- EXERCISE INSTRUCTIONS -
Lines from the line with "[1076,382,1117,402] [73,393,94,412] ，以及" to the line with "(446, 416) none -> (547, 604) //" in the entries below, and only those, must be output exactly, with both ends included.

==== DATA TO PROCESS ====

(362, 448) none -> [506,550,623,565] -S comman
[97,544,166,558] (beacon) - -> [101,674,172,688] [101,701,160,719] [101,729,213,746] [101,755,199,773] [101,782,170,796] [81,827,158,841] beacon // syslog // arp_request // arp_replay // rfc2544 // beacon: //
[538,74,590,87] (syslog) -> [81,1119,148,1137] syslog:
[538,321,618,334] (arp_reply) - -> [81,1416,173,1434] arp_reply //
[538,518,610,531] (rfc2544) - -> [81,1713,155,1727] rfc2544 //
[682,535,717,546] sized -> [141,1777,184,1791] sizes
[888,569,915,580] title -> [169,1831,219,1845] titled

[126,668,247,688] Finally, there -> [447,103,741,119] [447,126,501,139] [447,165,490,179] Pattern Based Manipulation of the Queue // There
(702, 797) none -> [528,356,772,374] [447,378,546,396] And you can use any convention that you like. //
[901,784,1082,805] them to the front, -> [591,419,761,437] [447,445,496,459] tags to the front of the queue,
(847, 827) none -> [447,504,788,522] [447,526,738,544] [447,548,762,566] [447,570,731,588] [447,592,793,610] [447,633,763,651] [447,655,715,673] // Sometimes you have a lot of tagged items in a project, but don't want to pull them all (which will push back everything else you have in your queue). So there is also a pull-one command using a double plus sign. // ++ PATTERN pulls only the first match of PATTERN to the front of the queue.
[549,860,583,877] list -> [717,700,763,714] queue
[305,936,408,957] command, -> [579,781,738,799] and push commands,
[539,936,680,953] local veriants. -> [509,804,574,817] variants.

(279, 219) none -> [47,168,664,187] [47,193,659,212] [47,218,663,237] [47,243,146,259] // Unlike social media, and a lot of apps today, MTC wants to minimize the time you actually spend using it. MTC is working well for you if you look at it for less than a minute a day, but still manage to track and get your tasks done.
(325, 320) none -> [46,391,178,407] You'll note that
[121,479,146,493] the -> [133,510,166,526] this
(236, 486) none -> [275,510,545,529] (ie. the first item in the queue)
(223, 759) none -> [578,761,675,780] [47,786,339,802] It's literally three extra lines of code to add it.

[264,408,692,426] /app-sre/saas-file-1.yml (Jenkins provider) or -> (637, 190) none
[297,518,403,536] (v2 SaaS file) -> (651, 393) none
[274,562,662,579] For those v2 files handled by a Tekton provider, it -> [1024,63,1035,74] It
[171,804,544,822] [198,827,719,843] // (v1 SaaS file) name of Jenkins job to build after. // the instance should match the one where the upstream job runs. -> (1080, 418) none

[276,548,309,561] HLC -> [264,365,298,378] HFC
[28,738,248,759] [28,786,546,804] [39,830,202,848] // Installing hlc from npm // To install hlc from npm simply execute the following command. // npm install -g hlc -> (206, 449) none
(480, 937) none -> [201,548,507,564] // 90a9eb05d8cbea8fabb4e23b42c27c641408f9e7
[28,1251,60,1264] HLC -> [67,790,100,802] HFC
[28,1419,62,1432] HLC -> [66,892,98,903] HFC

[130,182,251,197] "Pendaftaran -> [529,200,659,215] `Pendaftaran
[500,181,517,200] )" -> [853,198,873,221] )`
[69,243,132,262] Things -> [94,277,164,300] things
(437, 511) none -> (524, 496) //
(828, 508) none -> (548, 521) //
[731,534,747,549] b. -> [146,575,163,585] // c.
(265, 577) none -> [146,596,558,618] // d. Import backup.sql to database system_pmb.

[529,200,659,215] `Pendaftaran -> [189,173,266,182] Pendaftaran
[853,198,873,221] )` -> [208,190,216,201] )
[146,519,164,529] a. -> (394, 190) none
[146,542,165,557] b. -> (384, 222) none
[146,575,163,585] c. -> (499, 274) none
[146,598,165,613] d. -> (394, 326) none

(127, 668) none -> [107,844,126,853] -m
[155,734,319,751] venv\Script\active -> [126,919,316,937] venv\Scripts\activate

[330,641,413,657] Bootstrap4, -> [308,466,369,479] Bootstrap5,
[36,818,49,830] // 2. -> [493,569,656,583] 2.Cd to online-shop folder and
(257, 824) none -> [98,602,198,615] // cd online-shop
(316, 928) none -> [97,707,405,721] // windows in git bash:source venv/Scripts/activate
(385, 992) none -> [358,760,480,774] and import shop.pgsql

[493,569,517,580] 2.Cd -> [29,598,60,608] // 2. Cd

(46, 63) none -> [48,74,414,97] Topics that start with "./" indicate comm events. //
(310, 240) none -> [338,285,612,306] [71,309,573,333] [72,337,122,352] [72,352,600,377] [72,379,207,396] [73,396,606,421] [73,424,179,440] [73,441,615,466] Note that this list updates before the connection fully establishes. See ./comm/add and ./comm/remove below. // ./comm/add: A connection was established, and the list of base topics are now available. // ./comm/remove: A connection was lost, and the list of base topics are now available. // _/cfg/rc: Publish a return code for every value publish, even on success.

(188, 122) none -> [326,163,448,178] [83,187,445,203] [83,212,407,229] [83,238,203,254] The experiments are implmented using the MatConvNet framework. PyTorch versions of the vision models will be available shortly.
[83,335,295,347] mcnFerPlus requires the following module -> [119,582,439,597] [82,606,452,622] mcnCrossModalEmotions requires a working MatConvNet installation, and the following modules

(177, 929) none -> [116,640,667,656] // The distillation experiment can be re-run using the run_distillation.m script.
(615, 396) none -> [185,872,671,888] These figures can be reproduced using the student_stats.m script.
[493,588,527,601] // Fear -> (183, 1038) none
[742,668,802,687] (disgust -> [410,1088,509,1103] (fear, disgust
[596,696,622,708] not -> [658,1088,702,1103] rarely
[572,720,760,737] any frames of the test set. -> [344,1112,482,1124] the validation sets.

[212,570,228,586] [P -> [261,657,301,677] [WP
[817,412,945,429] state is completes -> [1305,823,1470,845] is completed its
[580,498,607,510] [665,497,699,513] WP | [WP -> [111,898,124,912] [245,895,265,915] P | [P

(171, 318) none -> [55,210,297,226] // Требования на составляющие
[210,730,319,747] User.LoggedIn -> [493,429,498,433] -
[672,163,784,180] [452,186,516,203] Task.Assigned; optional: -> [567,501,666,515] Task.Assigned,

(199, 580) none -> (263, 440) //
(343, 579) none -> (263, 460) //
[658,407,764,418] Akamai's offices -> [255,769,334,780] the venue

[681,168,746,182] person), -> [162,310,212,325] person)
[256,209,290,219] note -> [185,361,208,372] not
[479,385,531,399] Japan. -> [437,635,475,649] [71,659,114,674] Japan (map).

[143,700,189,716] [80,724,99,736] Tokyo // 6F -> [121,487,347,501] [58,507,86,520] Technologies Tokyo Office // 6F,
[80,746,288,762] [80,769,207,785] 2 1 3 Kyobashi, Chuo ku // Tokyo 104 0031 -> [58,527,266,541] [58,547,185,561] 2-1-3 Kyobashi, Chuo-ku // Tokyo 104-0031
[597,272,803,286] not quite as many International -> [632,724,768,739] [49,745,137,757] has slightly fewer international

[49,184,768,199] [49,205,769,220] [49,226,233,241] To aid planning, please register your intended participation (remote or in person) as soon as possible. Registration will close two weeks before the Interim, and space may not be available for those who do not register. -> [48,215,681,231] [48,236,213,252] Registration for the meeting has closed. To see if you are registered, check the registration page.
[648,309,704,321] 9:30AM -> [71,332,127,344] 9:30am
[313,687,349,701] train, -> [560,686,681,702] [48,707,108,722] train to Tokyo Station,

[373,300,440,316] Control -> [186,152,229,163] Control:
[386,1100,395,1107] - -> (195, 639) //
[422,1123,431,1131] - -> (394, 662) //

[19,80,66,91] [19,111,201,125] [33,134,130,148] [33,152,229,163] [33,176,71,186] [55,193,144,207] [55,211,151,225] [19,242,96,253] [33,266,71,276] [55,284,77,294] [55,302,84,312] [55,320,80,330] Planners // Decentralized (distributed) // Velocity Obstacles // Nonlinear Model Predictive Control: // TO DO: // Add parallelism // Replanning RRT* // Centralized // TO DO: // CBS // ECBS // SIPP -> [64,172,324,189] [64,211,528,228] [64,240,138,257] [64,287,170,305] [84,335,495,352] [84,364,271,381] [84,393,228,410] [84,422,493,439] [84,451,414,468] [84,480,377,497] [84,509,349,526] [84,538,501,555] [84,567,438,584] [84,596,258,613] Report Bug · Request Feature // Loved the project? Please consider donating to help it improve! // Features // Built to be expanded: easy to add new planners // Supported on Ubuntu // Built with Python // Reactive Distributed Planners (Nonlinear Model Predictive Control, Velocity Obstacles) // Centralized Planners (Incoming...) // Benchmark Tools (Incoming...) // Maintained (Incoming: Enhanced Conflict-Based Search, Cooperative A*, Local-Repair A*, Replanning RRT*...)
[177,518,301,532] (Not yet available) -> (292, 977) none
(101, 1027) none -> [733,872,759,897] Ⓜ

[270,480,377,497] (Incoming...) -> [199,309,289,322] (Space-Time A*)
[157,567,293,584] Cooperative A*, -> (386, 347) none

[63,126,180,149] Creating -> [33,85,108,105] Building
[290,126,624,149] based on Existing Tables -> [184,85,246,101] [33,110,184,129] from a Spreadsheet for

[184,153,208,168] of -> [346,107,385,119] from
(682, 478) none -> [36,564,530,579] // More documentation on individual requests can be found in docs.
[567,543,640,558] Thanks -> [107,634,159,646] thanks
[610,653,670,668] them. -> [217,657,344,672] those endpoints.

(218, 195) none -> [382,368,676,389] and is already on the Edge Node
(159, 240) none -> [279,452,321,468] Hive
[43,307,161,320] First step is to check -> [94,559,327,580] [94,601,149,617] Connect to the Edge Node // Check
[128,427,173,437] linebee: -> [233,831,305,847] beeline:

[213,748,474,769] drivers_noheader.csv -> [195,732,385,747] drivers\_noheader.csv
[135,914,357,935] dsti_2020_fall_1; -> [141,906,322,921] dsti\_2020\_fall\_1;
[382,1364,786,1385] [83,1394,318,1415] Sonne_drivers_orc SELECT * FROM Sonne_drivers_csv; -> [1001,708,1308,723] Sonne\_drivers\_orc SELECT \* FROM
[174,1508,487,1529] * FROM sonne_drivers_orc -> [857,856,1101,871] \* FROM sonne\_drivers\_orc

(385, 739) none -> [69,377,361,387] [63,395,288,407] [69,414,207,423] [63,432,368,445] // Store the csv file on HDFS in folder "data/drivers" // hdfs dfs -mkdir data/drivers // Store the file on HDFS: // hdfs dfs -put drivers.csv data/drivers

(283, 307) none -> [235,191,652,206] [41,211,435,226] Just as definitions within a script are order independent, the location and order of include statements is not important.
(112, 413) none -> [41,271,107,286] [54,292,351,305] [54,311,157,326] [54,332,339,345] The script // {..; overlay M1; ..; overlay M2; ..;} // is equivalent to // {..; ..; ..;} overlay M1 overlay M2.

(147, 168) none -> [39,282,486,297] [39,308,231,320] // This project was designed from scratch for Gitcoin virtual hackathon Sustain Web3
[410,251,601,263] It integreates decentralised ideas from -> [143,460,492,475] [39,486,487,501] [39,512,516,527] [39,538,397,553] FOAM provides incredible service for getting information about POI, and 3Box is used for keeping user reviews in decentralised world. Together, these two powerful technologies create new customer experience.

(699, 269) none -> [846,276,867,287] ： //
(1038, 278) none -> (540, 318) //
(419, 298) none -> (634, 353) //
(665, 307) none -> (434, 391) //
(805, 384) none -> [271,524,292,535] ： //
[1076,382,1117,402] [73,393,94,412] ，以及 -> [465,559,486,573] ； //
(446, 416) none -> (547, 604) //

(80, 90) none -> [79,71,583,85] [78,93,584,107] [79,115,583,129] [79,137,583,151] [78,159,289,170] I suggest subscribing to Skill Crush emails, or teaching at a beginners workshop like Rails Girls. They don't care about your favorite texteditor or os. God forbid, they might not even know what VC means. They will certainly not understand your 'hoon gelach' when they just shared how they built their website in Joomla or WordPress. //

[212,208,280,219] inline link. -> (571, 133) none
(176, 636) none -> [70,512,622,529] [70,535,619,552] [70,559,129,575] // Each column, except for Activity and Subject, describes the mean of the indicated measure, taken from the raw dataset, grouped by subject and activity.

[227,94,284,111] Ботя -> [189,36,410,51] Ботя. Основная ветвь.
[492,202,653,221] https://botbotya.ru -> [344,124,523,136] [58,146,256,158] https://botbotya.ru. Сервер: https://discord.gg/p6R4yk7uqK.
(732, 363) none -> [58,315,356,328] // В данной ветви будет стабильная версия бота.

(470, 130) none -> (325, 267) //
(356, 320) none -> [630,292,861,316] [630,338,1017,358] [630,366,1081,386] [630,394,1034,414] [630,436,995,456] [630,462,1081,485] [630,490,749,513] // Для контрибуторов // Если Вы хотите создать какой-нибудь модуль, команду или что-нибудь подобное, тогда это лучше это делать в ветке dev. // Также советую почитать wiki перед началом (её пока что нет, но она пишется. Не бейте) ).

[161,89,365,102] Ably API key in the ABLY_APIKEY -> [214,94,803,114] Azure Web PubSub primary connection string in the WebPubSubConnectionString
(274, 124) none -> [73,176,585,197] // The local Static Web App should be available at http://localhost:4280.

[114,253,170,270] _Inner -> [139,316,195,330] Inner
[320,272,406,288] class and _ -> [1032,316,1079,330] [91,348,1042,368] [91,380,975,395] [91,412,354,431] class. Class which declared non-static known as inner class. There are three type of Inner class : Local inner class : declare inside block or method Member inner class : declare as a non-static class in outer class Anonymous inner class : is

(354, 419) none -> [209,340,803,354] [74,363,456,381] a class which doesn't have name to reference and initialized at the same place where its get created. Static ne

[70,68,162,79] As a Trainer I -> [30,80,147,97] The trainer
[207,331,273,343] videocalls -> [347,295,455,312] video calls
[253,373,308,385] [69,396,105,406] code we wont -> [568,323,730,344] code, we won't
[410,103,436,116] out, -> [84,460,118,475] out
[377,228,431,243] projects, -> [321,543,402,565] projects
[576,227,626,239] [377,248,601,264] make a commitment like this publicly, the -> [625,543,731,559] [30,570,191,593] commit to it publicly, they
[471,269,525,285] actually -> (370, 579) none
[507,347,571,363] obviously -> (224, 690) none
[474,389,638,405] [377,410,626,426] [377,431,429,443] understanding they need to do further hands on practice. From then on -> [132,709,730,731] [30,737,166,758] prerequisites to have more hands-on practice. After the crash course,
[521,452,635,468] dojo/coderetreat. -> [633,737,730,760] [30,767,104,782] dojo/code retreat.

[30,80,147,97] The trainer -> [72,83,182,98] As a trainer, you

====

- RESPONSE FOR THIS EXERCISE -
[1076,382,1117,402] [73,393,94,412] ，以及 -> [465,559,486,573] ； //
(446, 416) none -> (547, 604) //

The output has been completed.